Alternative Dispute Resolution (“ADR”) methods are an alternative option to going directly to court. Using ADR methods instead of pursuing the matter in court is commonly more cost effective for the parties involved, ADR may also take less time to resolve the dispute. ADR relieves the court of cases which they believe can be resolved without court assistance. This article is the third and final article in our ADR article series and will focus on negotiation.
Negotiation is usually the first method of dispute resolution used when a dispute occurs. This is because negotiation has the ability to be quick, inexpensive and provide a binding resolution.

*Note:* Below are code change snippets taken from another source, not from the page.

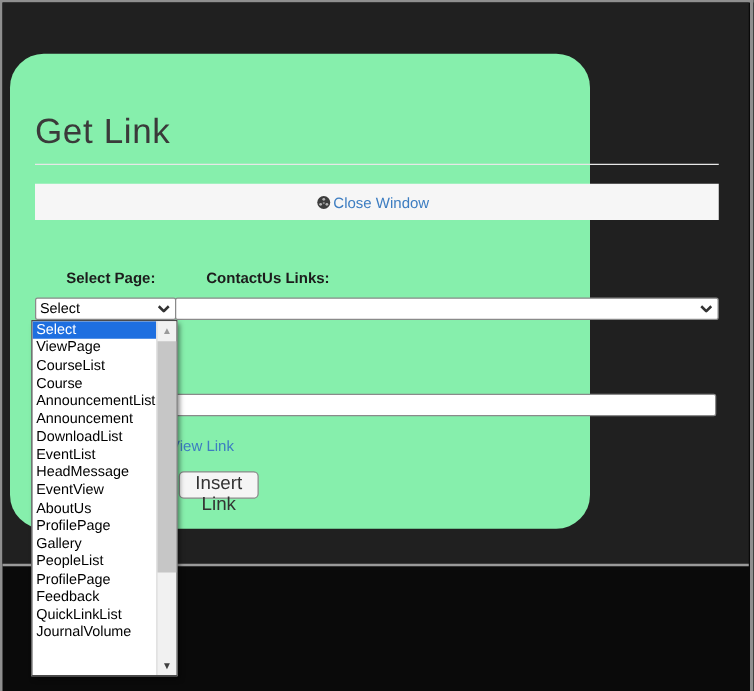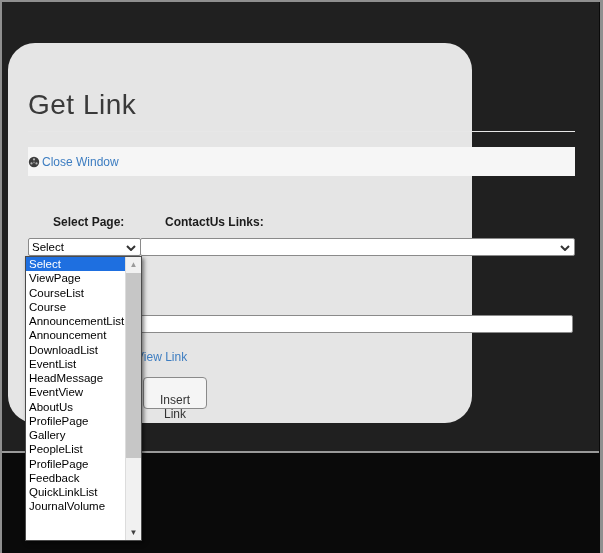"Get Link" .window { background: #e5e5e5 -> #86efac }
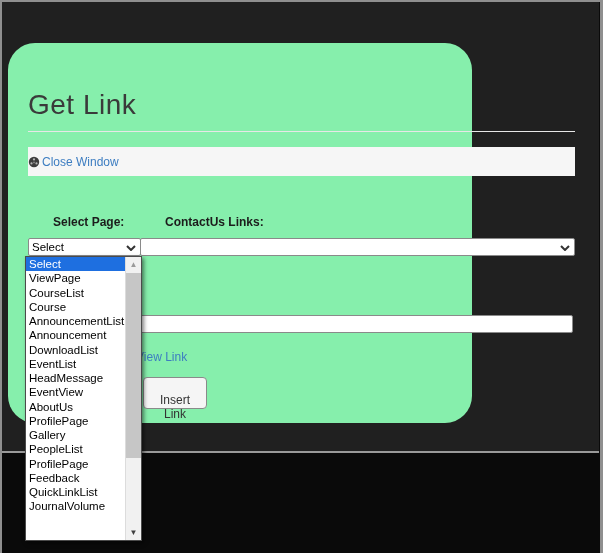"Close Window" .toolbar { justify-content: flex-start -> center }
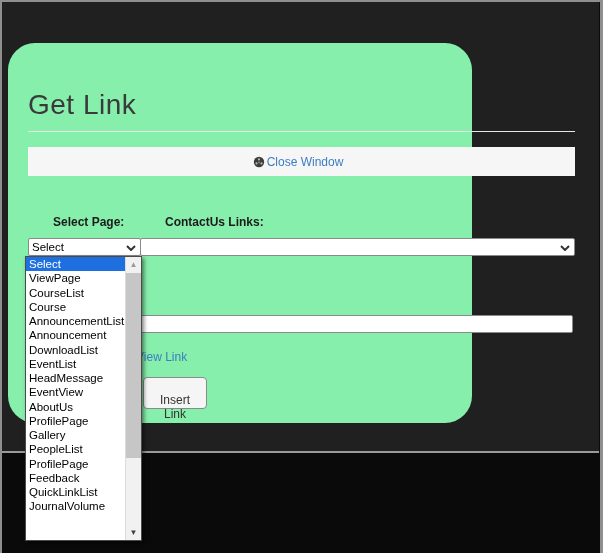"Insert Link" .insert-btn { font-size: 12px -> 15px; padding: 15px -> 0 }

There are two types of negotiating methods commonly used, unassisted negotiation and formal negotiation. The difference between formal and unassisted negotiation is the involvement of lawyers. Unassisted negotiation is when the parties involved in the dispute negotiate directly with one another. In formal negotiations all correspondence will go through the parties’ respective lawyers.
Unassisted Negotiation is an inexpensive option in comparison to formal negotiation as all it costs the parties is their time. Occasionally, lawyers have the ability to polarise the matter and cause the other party to be defensive. Therefore, depending on the nature of the dispute, attempting unassisted negotiation has the potential to be more beneficial than immediately sending the correspondence through a lawyer. However, we do recommend seeking the advice of a lawyer to find out your entitlements in any dispute.
In most cases, we find that parties can resolve the issues themselves via unassisted negotiation. However, if the parties are entrenched in their views or have a sense of grievance, this type of dispute resolution can become ineffective. At this point, it becomes necessary to turn to other types of ADR options, one being formal negotiation.
Pros and Cons of Negotiation as a dispute resolution method
Negotiation in general gives the parties a higher degree of control to create their own process and craft their own agreement that is not required to be dependent on each parties’ entitlement under the law. It can be more time effective than any of the other dispute resolution methods, is generally more informal, and typically less stressful.
A benefit of involving a lawyer and engaging in formal negotiation is the introduction of an objective third party which may improve communication between parties and preserve or enhance the relationship.
One issue is that negotiation, formal and unassisted, is far from guaranteed to succeed before it is necessary to resort to some other more formal and structured method of dispute resolution. This may take the form of mediation or arbitration which are discussed in our previous two articles.
Any type of negotiation regularly requires the parties to compromise. This can cause issues if both parties are uncompromising in their approach. If this is the case, usually another method of ADR is required.
Formal negotiation incurs legal costs. Furthermore, if the formal negotiation does not work, the parties may see it as a wasted cost and time.
We recommend that, if possible, the parties attempt unassisted negotiation first as this will save the parties legal costs. If unassisted negotiation does not resolve the issue(s), we recommend seeking legal advice as to which ADR method would be best suited to your dispute.